*Problem requirements*. Determine how many lines in the records include "Scripts". Write the number and nothing more.

Top of The input

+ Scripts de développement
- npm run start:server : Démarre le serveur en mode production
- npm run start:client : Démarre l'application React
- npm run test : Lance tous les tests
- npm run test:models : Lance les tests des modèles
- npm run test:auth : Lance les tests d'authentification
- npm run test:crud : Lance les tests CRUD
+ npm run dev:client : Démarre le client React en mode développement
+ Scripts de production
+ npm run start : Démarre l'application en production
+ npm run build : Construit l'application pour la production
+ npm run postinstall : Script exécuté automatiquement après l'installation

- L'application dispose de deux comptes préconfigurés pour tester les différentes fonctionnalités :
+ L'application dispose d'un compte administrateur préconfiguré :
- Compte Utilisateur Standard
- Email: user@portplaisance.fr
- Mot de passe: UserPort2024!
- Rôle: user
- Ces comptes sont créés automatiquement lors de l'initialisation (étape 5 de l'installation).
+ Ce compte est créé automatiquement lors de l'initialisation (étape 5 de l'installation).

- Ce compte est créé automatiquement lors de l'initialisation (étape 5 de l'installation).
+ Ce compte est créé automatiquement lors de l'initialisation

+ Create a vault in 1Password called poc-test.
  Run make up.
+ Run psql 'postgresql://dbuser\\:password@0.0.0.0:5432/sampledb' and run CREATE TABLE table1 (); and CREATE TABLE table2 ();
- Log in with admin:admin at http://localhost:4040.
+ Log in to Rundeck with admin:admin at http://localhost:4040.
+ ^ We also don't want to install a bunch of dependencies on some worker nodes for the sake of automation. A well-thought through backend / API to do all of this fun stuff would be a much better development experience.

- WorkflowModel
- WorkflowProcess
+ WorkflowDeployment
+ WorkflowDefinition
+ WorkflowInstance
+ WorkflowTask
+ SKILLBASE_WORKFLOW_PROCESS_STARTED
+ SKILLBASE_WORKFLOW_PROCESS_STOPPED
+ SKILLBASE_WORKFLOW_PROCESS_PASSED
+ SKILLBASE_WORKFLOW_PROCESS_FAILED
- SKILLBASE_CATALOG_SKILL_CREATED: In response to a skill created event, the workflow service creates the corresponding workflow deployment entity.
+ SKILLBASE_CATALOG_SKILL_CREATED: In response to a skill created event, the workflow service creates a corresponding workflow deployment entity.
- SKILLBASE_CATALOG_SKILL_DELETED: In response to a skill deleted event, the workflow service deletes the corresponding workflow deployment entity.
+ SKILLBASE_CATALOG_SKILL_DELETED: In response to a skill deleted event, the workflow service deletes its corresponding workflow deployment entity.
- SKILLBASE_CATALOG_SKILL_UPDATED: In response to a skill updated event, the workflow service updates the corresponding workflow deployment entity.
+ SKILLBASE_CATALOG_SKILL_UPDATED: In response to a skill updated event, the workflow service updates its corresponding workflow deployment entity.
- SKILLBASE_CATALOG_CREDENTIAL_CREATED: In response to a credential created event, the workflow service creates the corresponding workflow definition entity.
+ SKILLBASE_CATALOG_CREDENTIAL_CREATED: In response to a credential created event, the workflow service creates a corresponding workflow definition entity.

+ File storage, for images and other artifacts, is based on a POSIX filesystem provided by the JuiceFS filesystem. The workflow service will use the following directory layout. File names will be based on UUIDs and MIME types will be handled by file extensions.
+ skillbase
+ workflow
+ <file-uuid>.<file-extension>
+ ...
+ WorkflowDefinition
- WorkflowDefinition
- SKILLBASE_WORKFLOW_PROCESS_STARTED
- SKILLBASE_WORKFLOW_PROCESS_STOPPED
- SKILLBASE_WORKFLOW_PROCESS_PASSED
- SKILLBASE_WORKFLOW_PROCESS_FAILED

Bottom of The input

*Exercise output*. 2